Елизавета кашлянула.
– Граф!
– Да?
– Будьте столь любезны, присмотритесь ко мне повнимательнее.
– Я только этим и занимаюсь.
Комиссарио по-прежнему смотрел на нее широко открытыми глазами – добрыми, серыми, немного близорукими. Нет, он определенно не мог узнать ее, и вдруг Елизавета догадалась, почему. Все было настолько просто, что она снова еле удержалась от смеха. Елизавета спросила:
– А где же пенсне, которое было на вас, когда я вошла в бальный зал?
Комиссарио нашел этот вопрос несколько странным, но виду не подал. Он лишь приподнял одну бровь:
– Думаю, я сунул его во внутренний карман моего сюртука.
– Наденьте его, граф!
Комиссарио запустил правую руку в карман шелкового сюртука и выудил по очереди огрызок свечи, носовой платок и кусок бинта. Он посмотрел на эти предметы в недоумении, покачал головой и положил их на стул. Потом левой рукой достал из другою кармана футляр с маленьким, хрупким пенсне и водрузил на переносицу.
И только теперь – наконец-то! – Елизавета увидела, что он узнал ее. Она увидела также, как он потрясен, – ведь перед ним императрица собственной персоной!
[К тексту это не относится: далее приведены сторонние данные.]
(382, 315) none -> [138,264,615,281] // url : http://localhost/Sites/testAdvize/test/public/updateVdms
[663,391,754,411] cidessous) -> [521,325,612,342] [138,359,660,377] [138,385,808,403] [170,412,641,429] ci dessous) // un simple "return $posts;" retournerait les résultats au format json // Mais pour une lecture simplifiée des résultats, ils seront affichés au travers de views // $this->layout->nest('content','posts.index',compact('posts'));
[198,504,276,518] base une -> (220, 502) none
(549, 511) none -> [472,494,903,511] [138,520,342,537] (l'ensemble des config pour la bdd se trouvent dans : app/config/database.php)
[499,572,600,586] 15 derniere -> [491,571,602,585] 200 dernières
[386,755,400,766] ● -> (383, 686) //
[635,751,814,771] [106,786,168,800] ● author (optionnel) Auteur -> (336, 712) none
Каждый удивился бы. Однако от нее не ускользнуло, что, несмотря на потрясение, он прекрасно собой владеет. Комиссарио вдруг улыбнулся так естественно, как будто ему каждый день приходилось видеться в часовне своего палаццо с ее императорским величеством. Он снял пенсне, вежливо отступил на шаг и почтительно поклонился. Сделав широкий жест рукой перед собой, словно в ней была шляпа, Трон изобразил тот самый поклон высокородного дворянина, который веками делали представители рода Тронов, оказываясь при европейских правящих дворах, – поклон, исполненный достоинства и в то же время чуть ироничный.
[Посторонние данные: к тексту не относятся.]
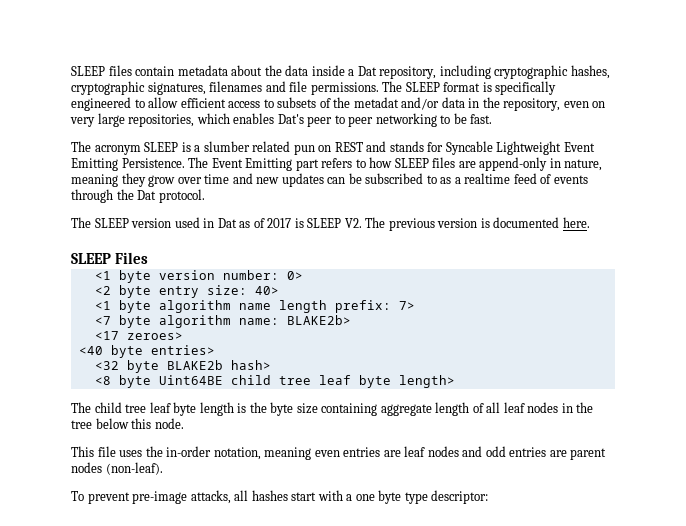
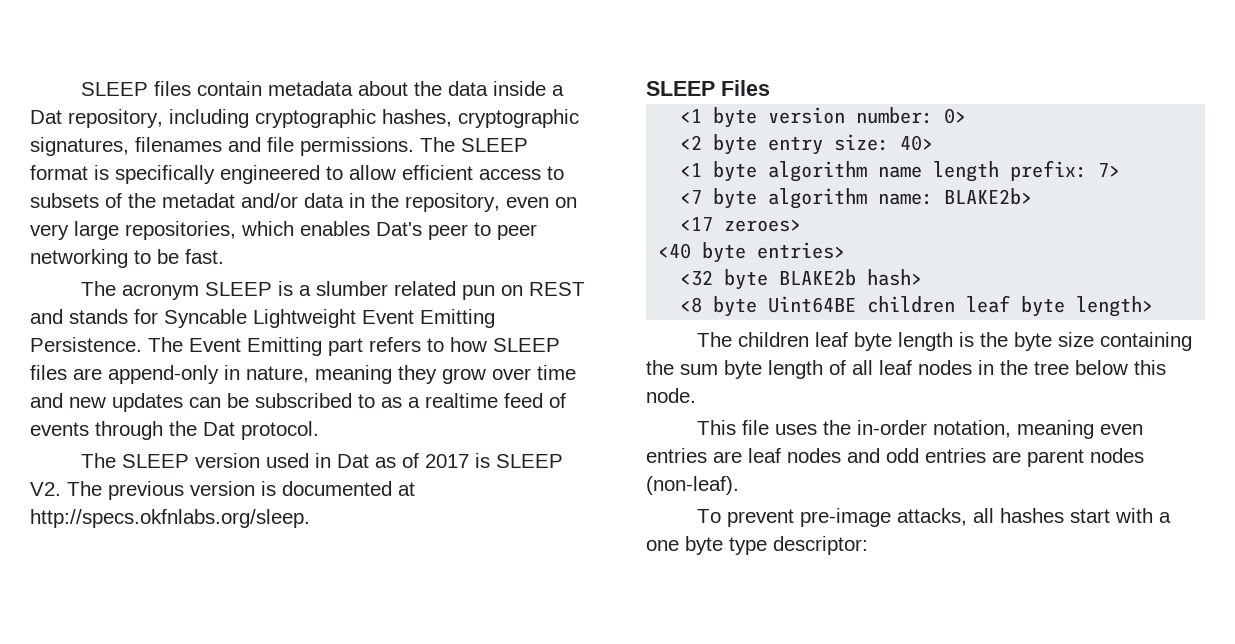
[562,217,590,228] here. -> [398,482,415,496] [30,509,310,528] at http://specs.okfnlabs.org/sleep.
[230,375,311,385] child tree -> [867,296,956,313] children
[94,402,147,413] child tree -> [738,332,810,347] children
[380,404,432,416] aggregate -> [646,360,762,379] the sum byte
– Ваше императорское величество, позвольте мне… Она перебила его:
– …сказать, что вы поражены и даже ошеломлены? Незачем. Давайте лучше сразу перейдем к делу. Если мы чересчур долго будем отсутствовать в бальном зале, нас, пожалуй, хватятся. Начнутся еще пересуды…
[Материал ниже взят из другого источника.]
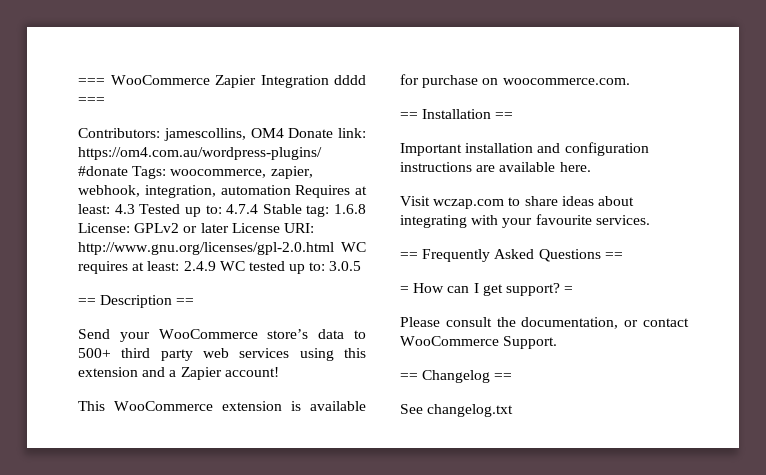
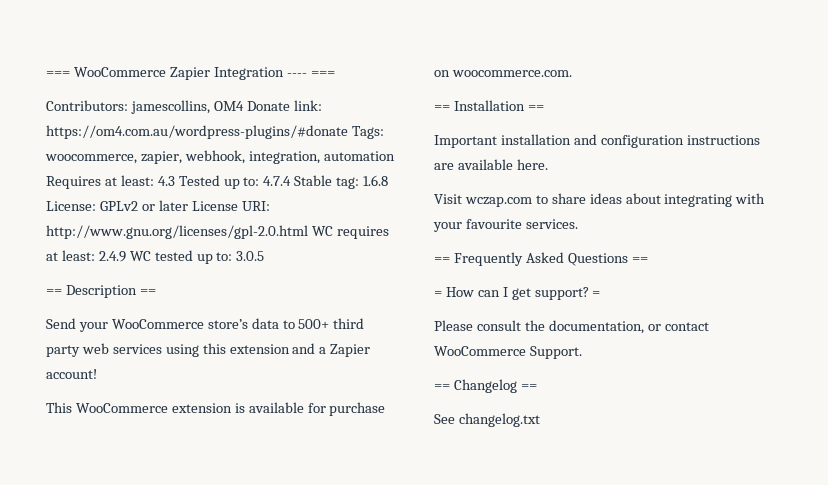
[334,75,366,85] dddd -> [286,73,307,77] ----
О Боже правый! Неужели она действительно сказала это? «Начнутся еще пересуды»! Ведь это в высшей степени двусмысленно.
Граф улыбнулся, однако она не нашла в его улыбке ничего предосудительного. Никакого намека!..
– Я пригласила вас сюда… – начала она и оборвала себя на полуслове. Как это неуместно! Ведь она Трона не в королевский дворец пригласила, а в часовню его собственного палаццо, в котором его матушка, графиня Трон, дает бал, куда, между прочим, ее, Елизавету, никто не звал. Наступила тяжелая пауза.
– Позвольте мне угостить ваше императорское величество каким-нибудь освежающим напитком?
Как он сказал? Угостить вас освежающим напитком? Ее? Императрицу? Как будто она графиня какая-то? Допустимо ли это? А если она примет от него этот бокал, не получится ли…
Но Елизавета не успела закончить мысль, потому что комиссарио уже направился к алтарю. И в самом деле, с каждым мгновением ей все больше хотелось пить.